Kinderwunsch und IVF

Ein bis vier Prozent der in Europa geborenen Kinder haben – bzw. deren Eltern – reproduktionsmedizinische Hilfen in Anspruch genommen. Dabei verschiebt sich die Ursache für die Kinderlosigkeit: während man früher vor allem bei der Frau die Ursache für die Kinderlosigkeit suchte, weiß man heute, dass die Gründe für die Infertilität ungefähr halb : halb zwischen den Geschlechtern verteilt sind. Ca. 50% liegen bei der Frau, 40% beim Mann, bei 10% findet man keine Ursache, man spricht von einer anexplen Fertilität.

Jedes fünfte bis siebente Ehepaar hat in Österreich Schwierigkeiten, Kinder zu bekommen. Die Ursachen liegen nicht nur bei der Frau, sondern in 40% auch beim Mann. Erkenntnisse der Endokrinologie, der Urologie und der Molekularbiologie haben die Möglichkeiten, kinderlosen Ehepaaren zu helfen, erweitert.

Verbesserungswürdig hingegen ist noch das öffentliche Bewußtsein, das mitunter dem Kinderwunsch Unverständnis und Ratlosigkeit entgegenbringt. Mit dem Hinweis, daß in manchen Teilen der Erde zu viel Kinder geboren würde, wird das berechtigte Anliegen von Ehepaaren, selbst ein Kind zu bekommen, in Frage gestellt. Abgesehen davon, dass es zu den natürlichsten Rechten der Welt gehört, selbst ein Kind zu bekommen, wäre es auch aufgrund der jüngsten demographischen Verschiebungen mehr als sinnvoll, Ehepaaren zu helfen, die eine Familie gründen wollen.

Ähnlich wie in den anderen Disziplinen der Gynäkologie greift auch in der reproduktiven Medizin die molekularbiologische Technik und bringt völlig unerwartete Zusammenhänge zutage, die man heute mit Überraschung zur Kenntnis nimmt, die aber morgen schon therapeutisch genützt werden können. So sehr die In-vitro-Fertilisierung und die Sperma-Injektion ein Quantensprung in der Behandlung von Sterilitätsfällen sind, so stellen sie andererseits doch nur operative Techniken dar, die zwar manche Probleme lösen, die komplexen Zusammenhänge, die meist dafür verantwortlich sind, warum Frauen nicht schwanger werden – sieht man vom Tubenverschluß ab –, aber nicht klären.

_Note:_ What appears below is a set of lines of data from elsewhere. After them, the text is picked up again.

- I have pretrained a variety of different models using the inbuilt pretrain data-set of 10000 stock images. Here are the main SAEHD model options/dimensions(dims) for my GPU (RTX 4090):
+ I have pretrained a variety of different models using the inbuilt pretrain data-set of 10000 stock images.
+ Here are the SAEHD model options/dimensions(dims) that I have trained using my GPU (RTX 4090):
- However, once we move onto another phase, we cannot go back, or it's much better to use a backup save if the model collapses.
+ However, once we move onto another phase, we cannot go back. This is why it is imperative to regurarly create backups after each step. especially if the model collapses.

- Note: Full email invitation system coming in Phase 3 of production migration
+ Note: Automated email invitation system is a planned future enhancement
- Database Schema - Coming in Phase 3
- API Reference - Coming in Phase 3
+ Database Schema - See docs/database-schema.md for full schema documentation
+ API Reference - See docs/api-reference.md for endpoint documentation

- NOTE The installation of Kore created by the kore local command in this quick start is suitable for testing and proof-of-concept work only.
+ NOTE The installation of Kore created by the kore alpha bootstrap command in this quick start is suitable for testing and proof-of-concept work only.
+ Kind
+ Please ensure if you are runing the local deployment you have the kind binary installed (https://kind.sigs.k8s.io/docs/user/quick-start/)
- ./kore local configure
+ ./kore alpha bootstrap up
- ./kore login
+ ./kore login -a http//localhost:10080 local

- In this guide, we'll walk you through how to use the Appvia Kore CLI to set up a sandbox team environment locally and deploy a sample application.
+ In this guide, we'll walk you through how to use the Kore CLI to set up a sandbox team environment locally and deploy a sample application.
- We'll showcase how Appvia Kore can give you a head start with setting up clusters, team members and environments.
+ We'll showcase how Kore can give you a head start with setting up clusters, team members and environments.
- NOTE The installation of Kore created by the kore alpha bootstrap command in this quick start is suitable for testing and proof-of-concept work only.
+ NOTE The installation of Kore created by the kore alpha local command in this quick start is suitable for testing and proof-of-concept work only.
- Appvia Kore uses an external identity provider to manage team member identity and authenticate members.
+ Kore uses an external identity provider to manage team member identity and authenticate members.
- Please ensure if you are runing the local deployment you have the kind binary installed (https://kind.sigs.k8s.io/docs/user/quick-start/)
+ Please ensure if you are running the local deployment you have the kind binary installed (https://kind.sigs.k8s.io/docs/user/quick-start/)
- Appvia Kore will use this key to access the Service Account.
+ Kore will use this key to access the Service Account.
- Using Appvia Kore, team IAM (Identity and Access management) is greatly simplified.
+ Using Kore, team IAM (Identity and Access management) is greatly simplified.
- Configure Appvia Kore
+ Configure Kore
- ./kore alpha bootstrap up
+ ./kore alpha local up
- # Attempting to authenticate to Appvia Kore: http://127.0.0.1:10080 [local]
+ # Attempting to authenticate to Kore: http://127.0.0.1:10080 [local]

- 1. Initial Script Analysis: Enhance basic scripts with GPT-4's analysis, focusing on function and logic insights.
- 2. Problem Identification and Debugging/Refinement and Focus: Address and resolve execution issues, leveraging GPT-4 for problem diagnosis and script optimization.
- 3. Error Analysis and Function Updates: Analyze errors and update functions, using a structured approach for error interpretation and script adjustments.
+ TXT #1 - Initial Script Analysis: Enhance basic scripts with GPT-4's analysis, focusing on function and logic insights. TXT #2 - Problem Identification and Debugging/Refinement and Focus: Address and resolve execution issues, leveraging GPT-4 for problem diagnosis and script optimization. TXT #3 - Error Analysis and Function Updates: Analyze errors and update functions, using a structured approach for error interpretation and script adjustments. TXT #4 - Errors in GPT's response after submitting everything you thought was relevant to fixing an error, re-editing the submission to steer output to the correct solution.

Für die Empfängnis, die Nidation, aber auch für die Invasion des Trophoblasten und die ersten Lebenstage des Früh-Embryos ist das Zusammenspiel zahlreicher Faktoren, parakrine Hormonfluktuationen und lokale Gewebsimpulse, die ausschließlich innerhalb des Trophoblasten oder in der Dezidua stattfinden und im peripheren Blut nicht meßbar sind, von essentieller Bedeutung. Das komplementäre Zusammenspiel von Metalloproteinasen und Adhäsionsproteinen steuert die Invasion des fetalen Gewebes und gehorcht dabei strengen Gesetzmäßigkeiten. Vor allem aber werden in der frühen Schwangerschaft Enzym- und Proteinsysteme abberufen, die im späteren adulten Leben völlig andere Funktionen wahrnehmen, in der Frühschwangerschaft aber für die Einnistung und für die ersten Entwicklungsstufen des Embryos von hoher Wichtigkeit sind. Gerade dies ist ein faszinierendes Gebiet der Reproduktionsmedizin, durch das zweierlei symbolisiert wird: Einerseits hat man den Eindruck, daß die Evolution ein überschaubares Set von Proteinen und Steuerungsmolekülen bereithält, das von der embryonalen Entwicklung über das adulte Wachstum bis in den Alterungsprozeß hinein in unterschiedlicher Weise und für immer andere Funktionen herangezogen wird; andererseits wird aber die Tatsache, daß die gleichen Moleküle sowohl das intrauterine als auch das extrauterine Wachstum steuern, auch so gedeutet werden, daß zwischen embryonalem und adultem Leben nicht klar getrennt werden darf, sondern daß sie nur als Phasen anzusehen sind, über die im Prinzip die gleichen Steuerungseinheiten wachen.

Es wird noch einige Zeit dauern, bis die Erkenntnisse der Molekularbiologie in die Abklärung und in die Behandlung der Sterilität Eingang finden. Bis dahin ist man auf die konventionelle Abklärung und Behandlung des kinderlosen Ehepaares angewiesen, durch das man aber auch einem Teil der Betroffenen helfen kann.